= Bakshi Ghulam Haider =

Khan Bahadur Bakshi Ghulam Haider Khan (died 1828 AD) was Faujdar of a unit at the time of Battle of Assaye, which was a major battle of the Second Anglo-Maratha War under the command of Major General Arthur Wellesley (Duke of Wellington). Latterly, he became the royal chief head of the military services hence called the Mir Bakshi. He was in charge of intelligence gathering, and also made recommendations to the royal court for military appointments and promotions.

==Services==
Khan Bahadur Bakshi Ghulam Haider Khan was first employed with Nizam of Hyderabad. He then joined army and became Faujdar. He fought in the Battle of Assaye, which was a major battle of the Second Anglo-Maratha War under the command of Major General Arthur Wellesley (Duke of Wellington). Because of his services in the army under the command of (Duke of Wellington), he was awarded the title 'Khan Bahadur' and a land of 1400 Bigha at Rewari. He was latterly employed with Appa Sahib alias Mudhoji II Bhonsle. In 1817, he vehemently opposed the action of Appa Sahib when he was conspiring against British forces; as a result Appa Sahib was deposed and forwarded to Allahabad in custody, while Khan Bahadur Bakshi Ghulam Haider Khan was placed as 'Kamidan', a commandant in the army. He remained on this post for 12 years after the deposition of Mudhoji II Bhonsle.

==Family history==
His ancestor 'Shaikh Umaruddin' came to India along with the caravan of Sultan Shahabuddin Muhammad Ghori and settled at Sultanpur, near the River Sutlej and River Bayas.
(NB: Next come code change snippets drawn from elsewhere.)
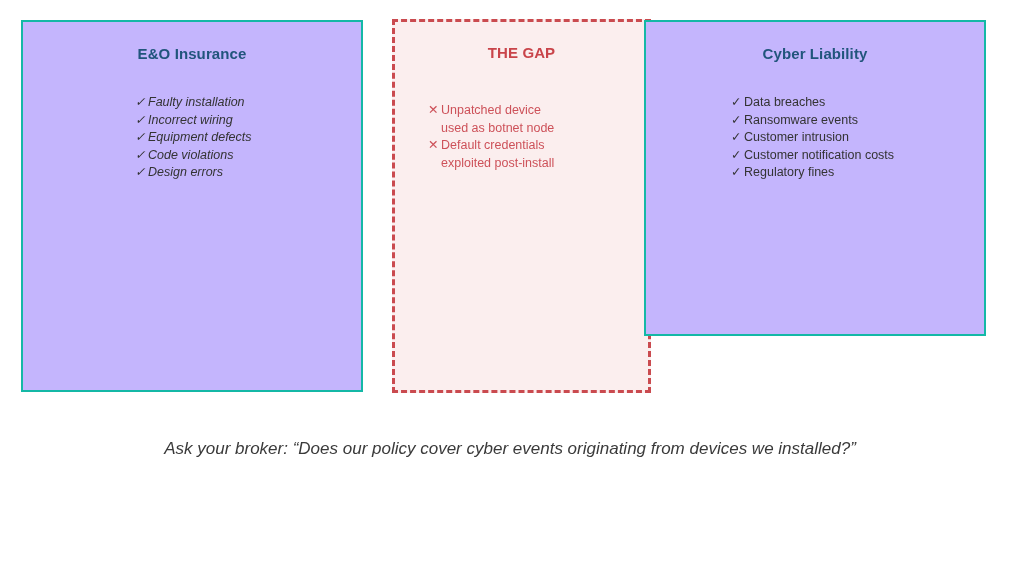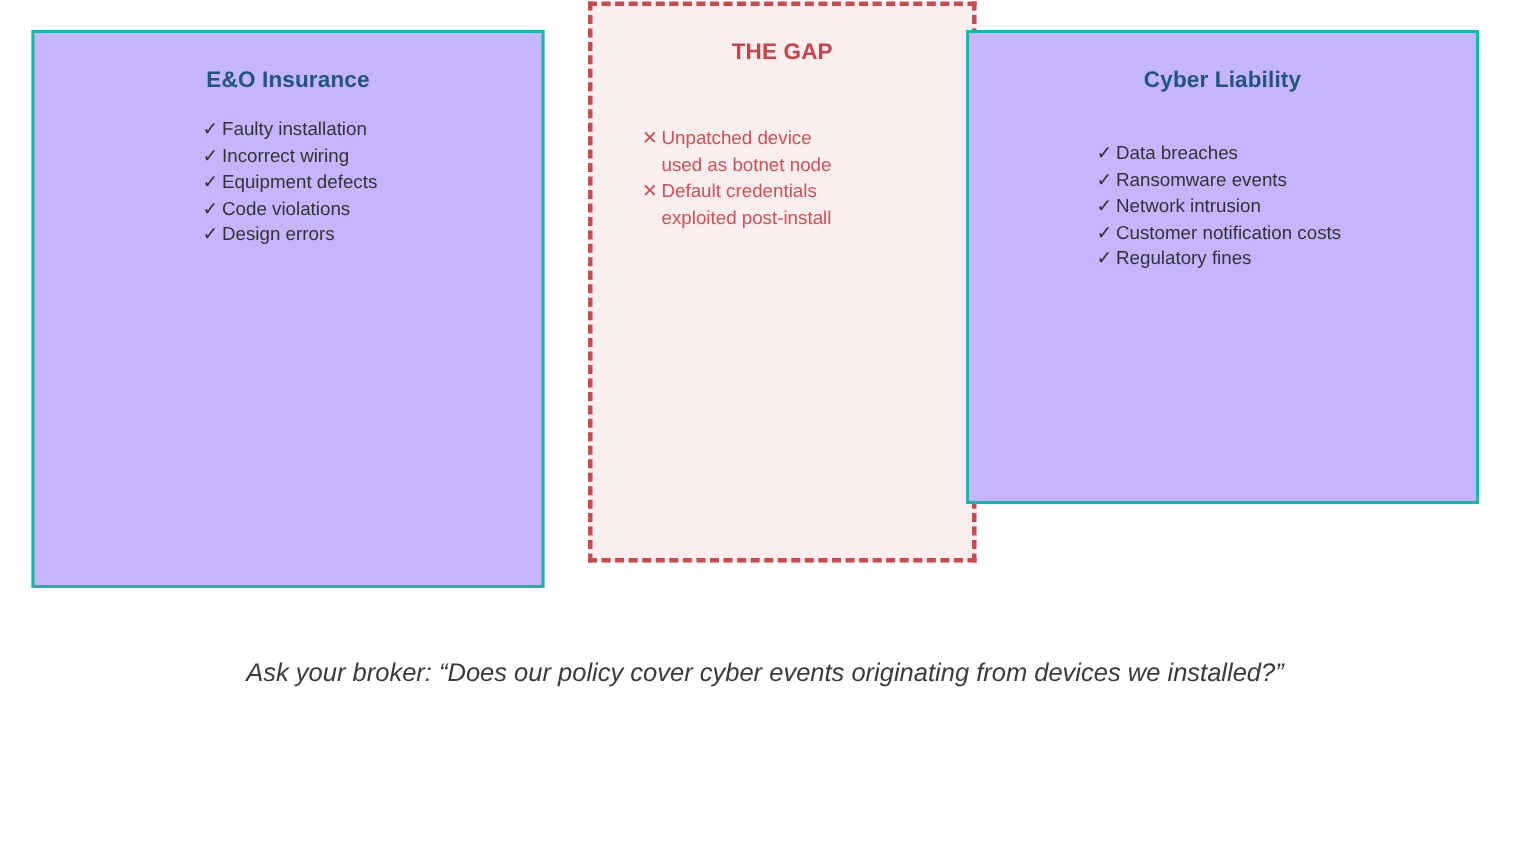--- a/index.html
+++ b/index.html
@@ -43,7 +43,7 @@
   }
   #panel-gap {
     left: 392px;
-    top: 1px;
+    top: 19px;
     width: 259px;
     height: 374px;
   }

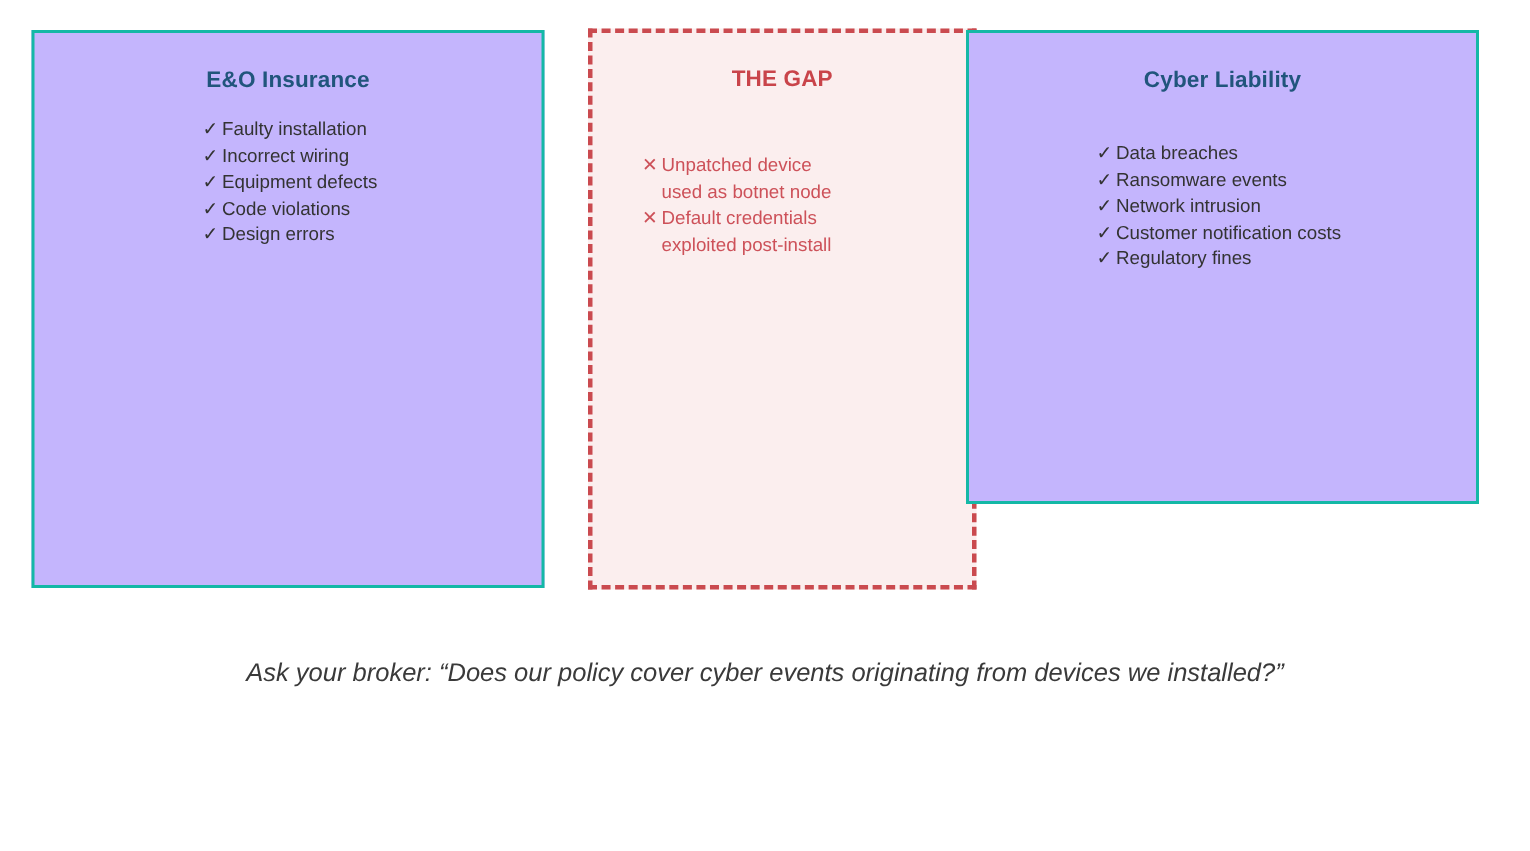--- a/index.html
+++ b/index.html
@@ -81,7 +81,8 @@
   }
   #panel-eo .item-list {
     left: 112px;
-    top: 56px;
+    top: 72px;
+    font-style: italic;
   }
   #panel-cyber .item-list {
     left: 85px;

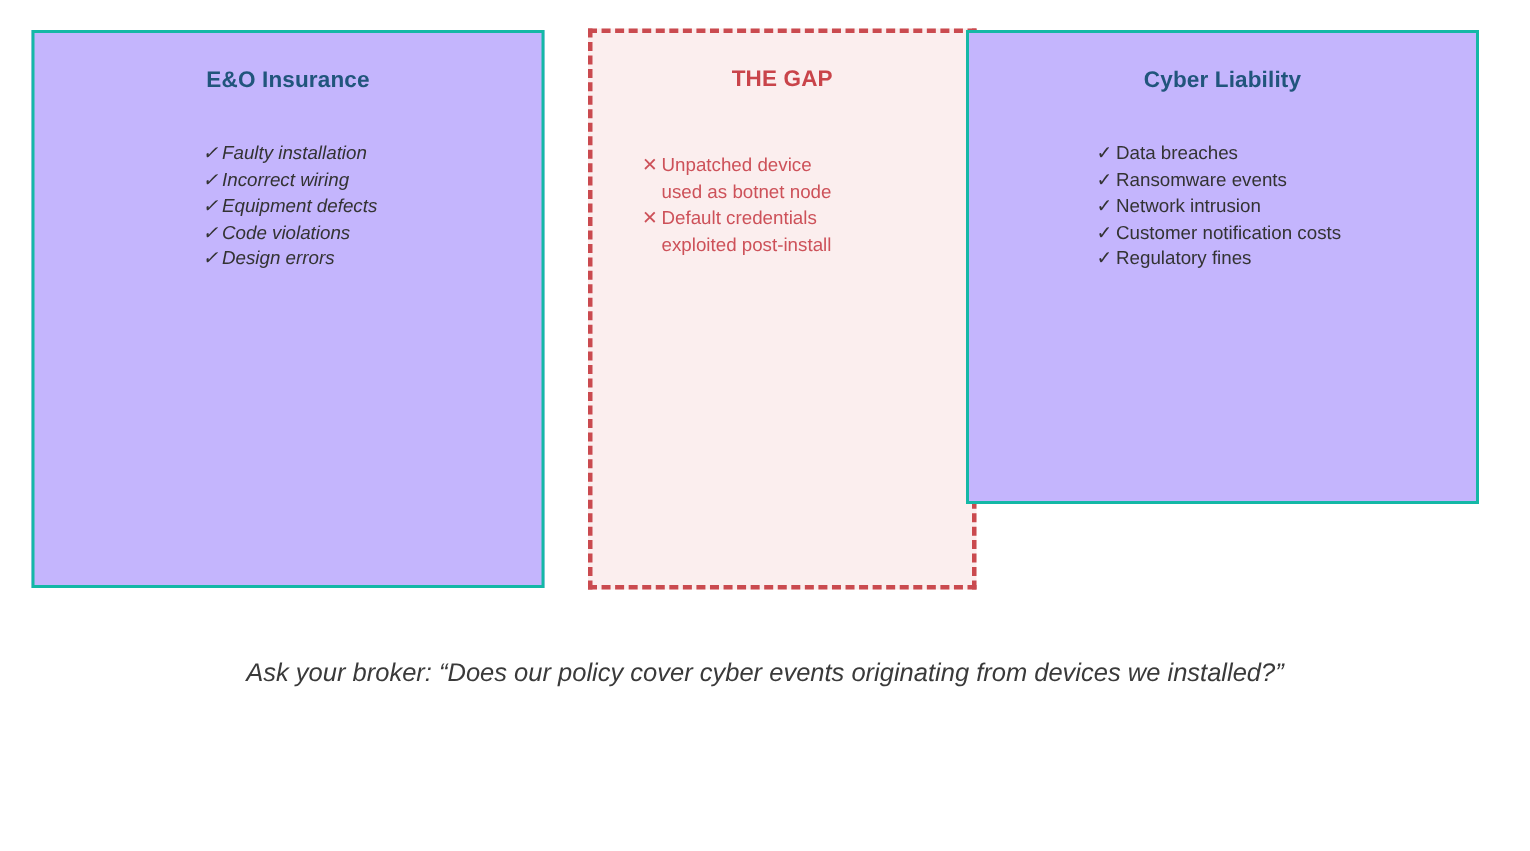--- a/index.html
+++ b/index.html
@@ -165,7 +165,7 @@
     <ul class="item-list">
       <li class="item"><span class="mark">✓</span><span>Data breaches</span></li>
       <li class="item"><span class="mark">✓</span><span>Ransomware events</span></li>
-      <li class="item"><span class="mark">✓</span><span>Network intrusion</span></li>
+      <li class="item"><span class="mark">✓</span><span>Customer intrusion</span></li>
       <li class="item"><span class="mark">✓</span><span>Customer notification costs</span></li>
       <li class="item"><span class="mark">✓</span><span>Regulatory fines</span></li>
     </ul>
His sons went to Delhi and deputed as Mufti at Rewari. This profession remained in their family for centuries. Khan Bahadur Bakshi Ghulam Haider Khan was the son of Mufti Noorul Haq ibn Amanul Haq.

===Brothers===
He had three brothers: Ghulam Hussain, Amanul Haq, and Mohibul Haq. Mohibul Haq was the judge at Nagpur state. Amanul Haq during the reign of Akbar Shah II (King of Delhi) took service with Raghoji II Bhonsle (Raja of Nagpur) and served him for many years. He had eight sons: Shamsul Haq, Sanaul Haq, Zafar Ali Khan, Abdul Ali Khan, Imdad Hussain, Ghulam Yahya, Fazlul Haq and Ahsanul Haq. Zafar Ali Khan was the Subahdar for nine years at Nagpur and received 6000 rupees annually as salary. After his death, his all five sons got pensions. His one son, Inayat Ali Khan received pension of rupees 600 against the services in army and for the same reason, he remained Honorary Magistrate at Rewari, District Gurgaon. The second son of Amanul Haq, Abdul Ali Khan was Risaldar in one of the Punjab regimentduring 1857 War of Independence. The son of Sanaul Haq, Mohib Hussain Khan became Subahdar of Bhandara, near Nagpur. In 1853, when Britishers took over Nagpur, he was appointed as Extra-Assistant Commissioner. He died in 1870. His son Nooruddin Hussain Khan was Risaldar at Nagpur for many years and another son, Moizuddin Hussain Khan was employed at Nizam of Hyderabad.

===Children===

Sardar Tafazzul Hussain Khan

He had four sons: Ghulam Mohammad Khan, Khairat Ali Khan, Jeevan Ali Khan and Auz Ali Khan. Three of his sons were employed in the army of the States of Nagpur. After his death, his elder son Ghulam Mohamad Khan (died 1833 AD) latterly became the 'Kamidan' in his place. Sardar Bahadur Tafazzul Hussain Khan was the son of Ghulam Mohamad Khan.